Labour leader Jeremy Corbyn is braced for a leadership challenge after he rejected an attempt by deputy leader Tom Watson persuade him to stand down.
Former shadow business secretary Angela Eagle - who quit in the mass walkout of frontbenchers - appears ready to announce ready to announce she will run as a "unity" candidate, while former shadow work and pensions secretary Owen Smith is also reportedly considering a challenge.
Mr Watson warned the party was "in peril" after Mr Corbyn had refused even to discuss some form of "negotiated settlement" following Tuesday's unprecedented vote of no confidence by Labour MPs.
He told BBC News: "My party is in peril, we are facing an existential crisis and I just don't want us to be in this position because I think there are millions of people in this country who need a left-leaning government."
The big Labour-supporting trade unions indicated in a statement that they would not seek to stand in the way of a contest provided it was carried out "through the proper democratic procedures provided for in the party's constitution".
In a speech to students in London on Wednesday evening, Mr Corbyn said while he recognised not everybody supported the direction he was taking the party, he had the mandate to carry on.
"I also recognise that the mandate was given by hundreds of thousands of ordinary people joining in the political process," he said to cheers from supporters.
He was briefly heckled, with one man yelling: "What about Europe? Where were you when we needed you?"
Mr Watson's intervention came after former leaders Ed Miliband, Gordon Brown and Harriet Harman joined calls for Mr Corbyn to quit.
Former home secretary Alan Johnson, who led the Labour In campaign in the referendum, added to the pressure with a scathing denunciation of Mr Corbyn's performance.

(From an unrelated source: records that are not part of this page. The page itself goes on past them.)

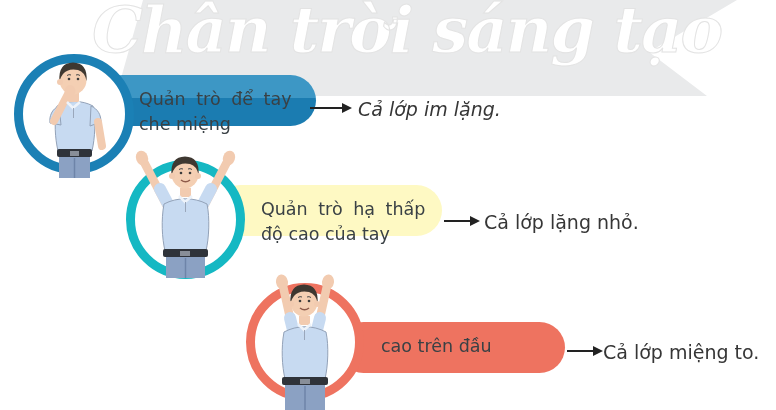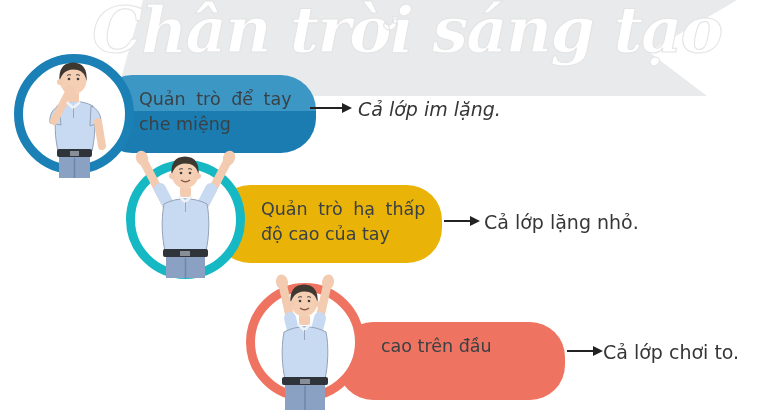--- a/index.html
+++ b/index.html
@@ -24,7 +24,7 @@
     font-size:19px;color:#3a3a3a;
   }
   
-  .pill{position:absolute;height:78px;border-radius:35px;z-index:2;box-sizing:border-box;}
+  .pill{position:absolute;height:51px;border-radius:35px;z-index:2;box-sizing:border-box;}
   .pill .ln{font-size:17.5px;line-height:1.42;color:#3a4145;white-space:nowrap;}
   .pill .ws{word-spacing:5px;}
   .pill1{left:97px;top:75px;width:219px;padding:12px 0 0 42px;

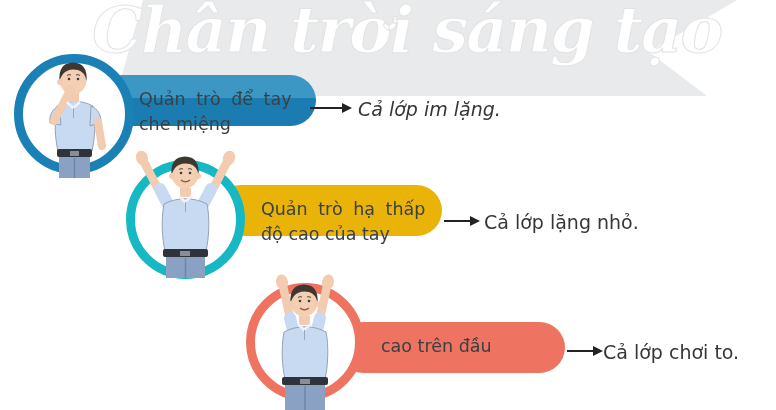--- a/index.html
+++ b/index.html
@@ -29,7 +29,7 @@
   .pill .ws{word-spacing:5px;}
   .pill1{left:97px;top:75px;width:219px;padding:12px 0 0 42px;
     background:linear-gradient(180deg,#3d97c5 0%,#3d97c5 46%,#1b7cb1 46%,#1b7cb1 100%);}
-  .pill2{left:215px;top:185px;width:227px;padding:12px 0 0 46px;background:#eab308;}
+  .pill2{left:215px;top:185px;width:227px;padding:12px 0 0 46px;background:#fef9c3;}
   .pill3{left:338px;top:322px;width:227px;padding:12px 0 0 43px;background:#ee7360;}
   
   .circle{position:absolute;background:#fff;border-radius:50%;z-index:3;box-sizing:border-box;}

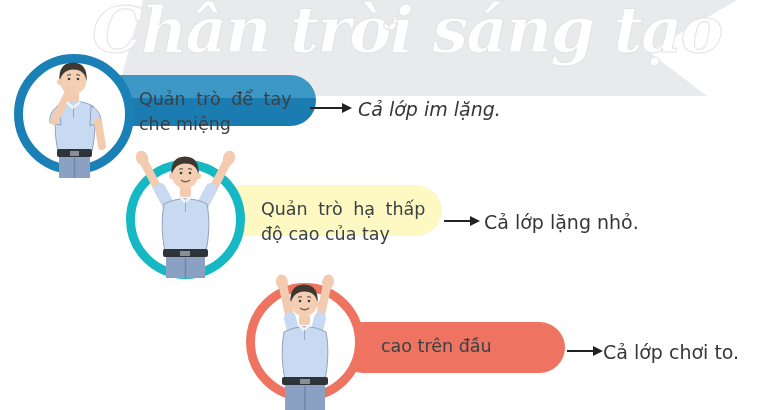--- a/index.html
+++ b/index.html
@@ -156,7 +156,7 @@
     <line x1="55.5" y1="56" x2="55.5" y2="66" stroke="#9aa7bb" stroke-width="1"></line>
   </svg>
   <div class="arrow a3"></div>
-  <div class="result r3">Cả lớp chơi to.</div>
+  <div class="result r3">Cả lớp miệng to.</div>
 
 </div>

In a letter to his local constituency party, he accused the Labour leader of an "inability to take responsibility, demonstrate leadership or give the slightest indication that he is capable of moving beyond meaningless platitudes".
The Labour leader, however, remained defiant, with a spokesman saying: "Jeremy Corbyn is determined to carry on with the job he was democratically elected to do."

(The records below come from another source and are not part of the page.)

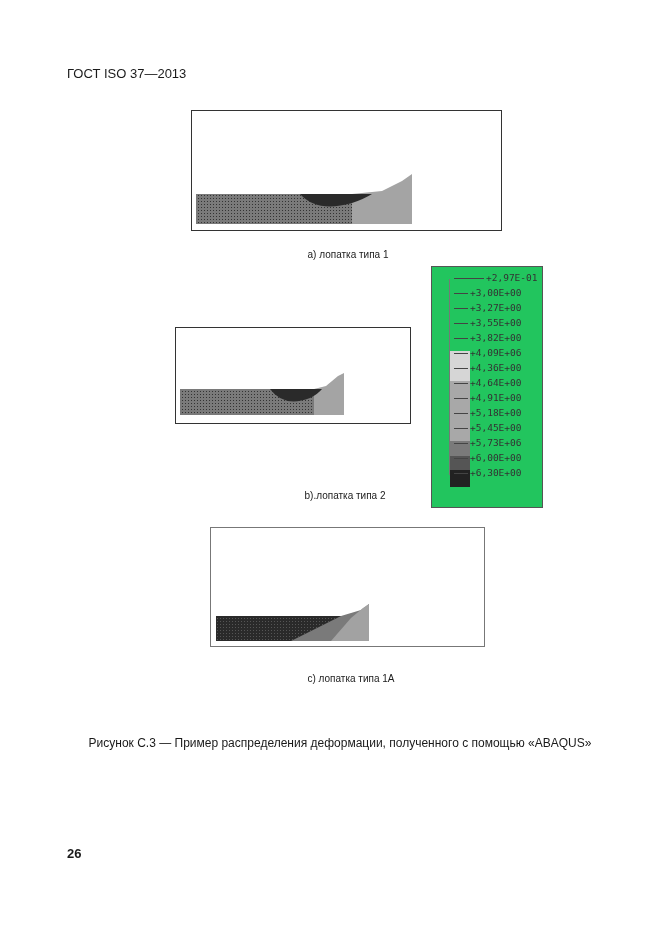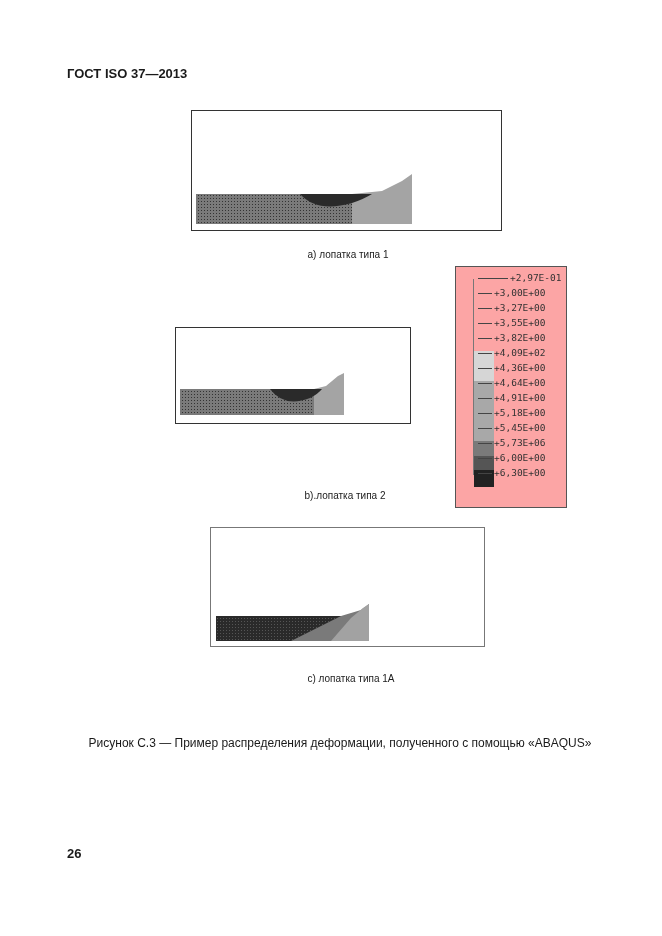--- a/index.html
+++ b/index.html
@@ -6,7 +6,7 @@
   body { width:662px; height:936px; position:relative; overflow:hidden;
          font-family:"Liberation Sans", sans-serif; color:#1a1a1a; }
   .abs { position:absolute; }
-  .header { left:67px; top:66px; font-size:13px; font-weight:bold; }
+  .header { left:67px; top:66px; font-size:13px; font-weight:normal; }
   .panel { background:#fff; border:1.5px solid #333; box-sizing:border-box; overflow:hidden; }
   .caption { font-size:10px; text-align:center; width:200px; }
   .figcap { left:60px; top:736px; width:560px; text-align:center; font-size:12px; }

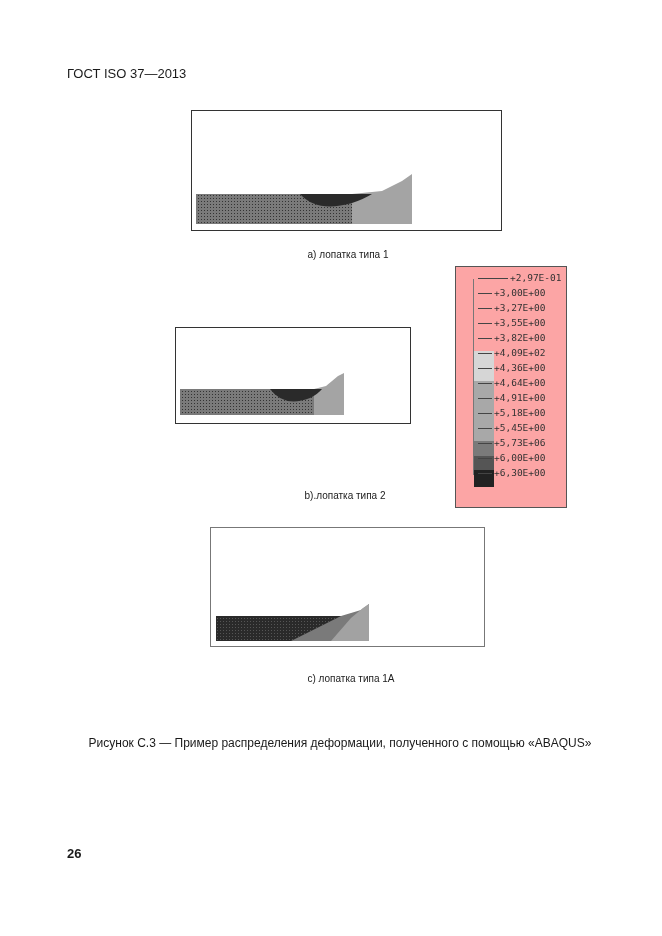--- a/index.html
+++ b/index.html
@@ -11,7 +11,7 @@
   .caption { font-size:10px; text-align:center; width:200px; }
   .figcap { left:60px; top:736px; width:560px; text-align:center; font-size:12px; }
   .pagenum { left:67px; top:846px; font-size:13px; font-weight:bold; }
-  .legend { left:431px; top:266px; width:112px; height:242px; border:1.5px solid #555; box-sizing:border-box; background:#fca5a5;margin-left:24px; }
+  .legend { left:431px; top:266px; width:112px; height:242px; border:1.5px solid #555; box-sizing:border-box; background:#22c55e; }
   .legend-bar { position:absolute; left:17px; top:12px; width:20px; height:196px; border-left:1.5px solid #777; }
   .seg { position:absolute; left:0; width:20px; }
   .legend-row { position:absolute; left:22px; height:15px; font-family:"DejaVu Sans Mono", monospace; font-size:9.5px; color:#333; line-height:15px; }

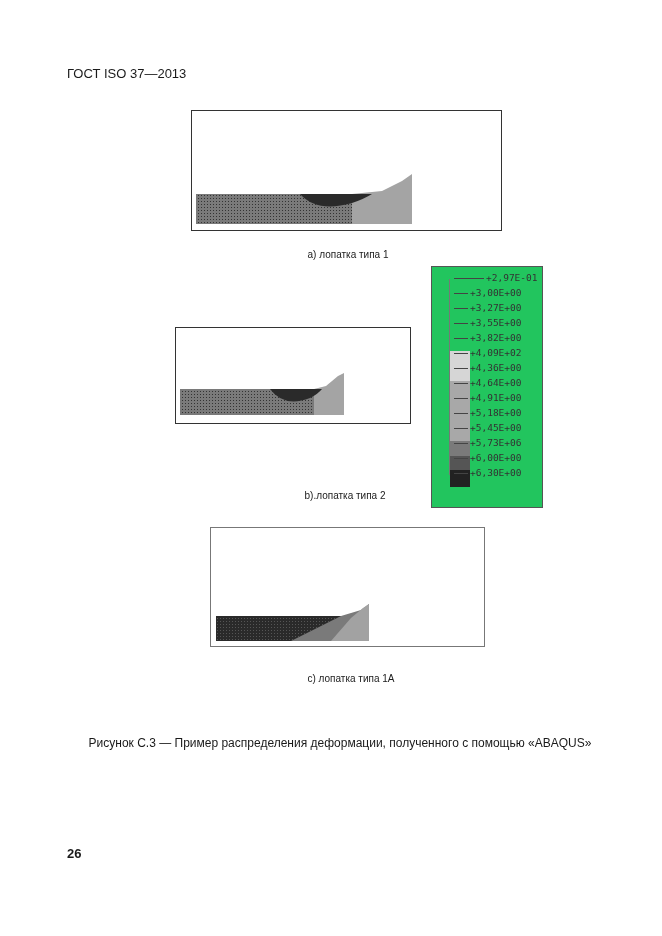--- a/index.html
+++ b/index.html
@@ -65,7 +65,7 @@
   <div class="legend-row" style="top:33px;"><span class="tick"></span><span>+3,27E+00</span></div>
   <div class="legend-row" style="top:48px;text-align:center;"><span class="tick"></span><span>+3,55E+00</span></div>
   <div class="legend-row" style="top:63px;"><span class="tick"></span><span>+3,82E+00</span></div>
-  <div class="legend-row" style="top:78px;"><span class="tick"></span><span>+4,09E+02</span></div>
+  <div class="legend-row" style="top:78px;"><span class="tick"></span><span>+4,09E+06</span></div>
   <div class="legend-row" style="top:93px;"><span class="tick"></span><span>+4,36E+00</span></div>
   <div class="legend-row" style="top:108px;"><span class="tick"></span><span>+4,64E+00</span></div>
   <div class="legend-row" style="top:123px;"><span class="tick"></span><span>+4,91E+00</span></div>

Mr Watson blamed hard left shadow chancellor John McDonnell for refusing to allow Mr Corbyn to resign.
"I went to see Jeremy today to see whether we could find a way of getting a negotiated settlement but he was unwilling to move from the position he is in. We are still in an impasse," he said.
"He has obviously been told to stay by his close ally John McDonnell. They are a team and they have decided they are going to tough this out. So it looks like the Labour Party is heading for some kind of contested election."

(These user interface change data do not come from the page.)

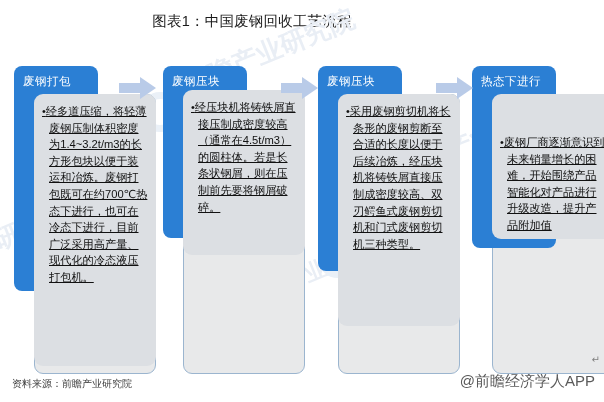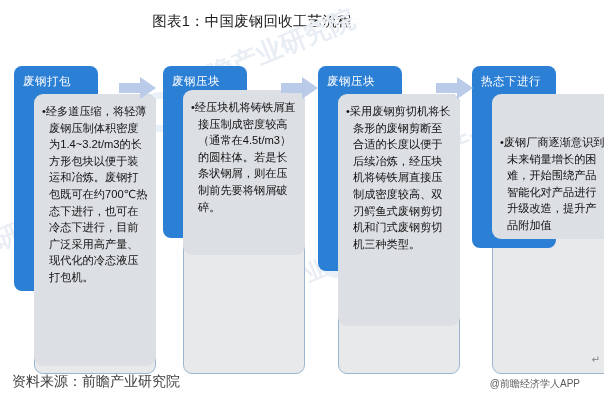--- a/index.html
+++ b/index.html
@@ -117,6 +117,7 @@
     text-indent: -7px;
     padding-left: 15px;
     word-break: break-all;
+    text-decoration: underline;
   }
   .bullet {
     font-size: 11px;

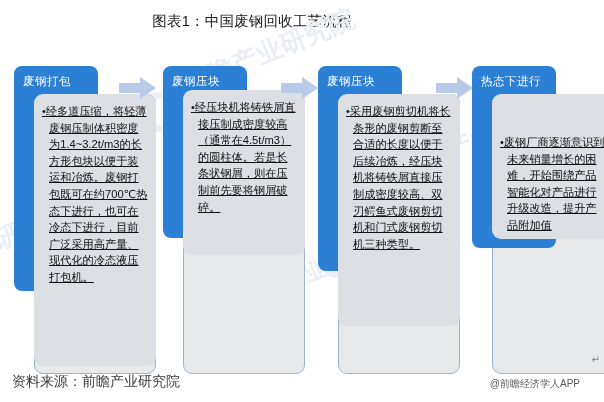--- a/index.html
+++ b/index.html
@@ -137,7 +137,7 @@
     position: absolute;
     left: 12px;
     bottom: 11px;
-    font-size: 14px;
+    font-size: 10px;
     color: #3c3c3c;
     white-space: nowrap;
   }

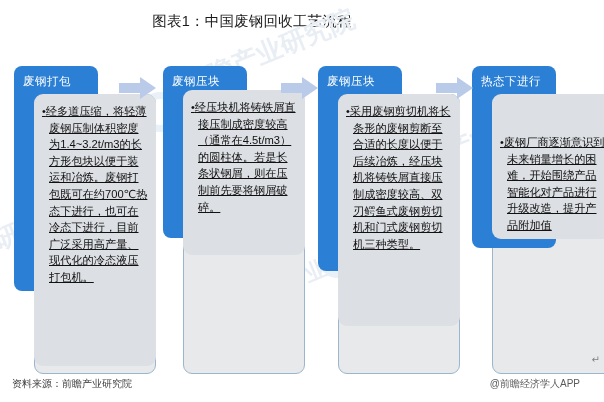--- a/index.html
+++ b/index.html
@@ -143,9 +143,9 @@
   }
   .app {
     position: absolute;
-    right: 24px;
+    right: 9px;
     bottom: 11px;
-    font-size: 10px;
+    font-size: 15px;
     color: #5a5a5a;
     white-space: nowrap;
   }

Mr McDonnell dismissed the claim as "ludicrous" and indicated that he was confident that Mr Corbyn would see off any challenge to his leadership.
Addressing students at the School of African and Oriental Studies in London, he bitterly condemned that MPs trying outs Mr Corbyn.
"It was like a lynch mob without the rope," he said. "If Jeremy had walked on water during the (referendum) campaign he would have been blamed for the loss. What we are watching is a leadership coup."
The fear for the rebels seeking to oust Mr Corbyn is that the grassroots activists who propelled him to the leadership last year will return him again in any new contest, leaving him even more firmly entrenched in his position.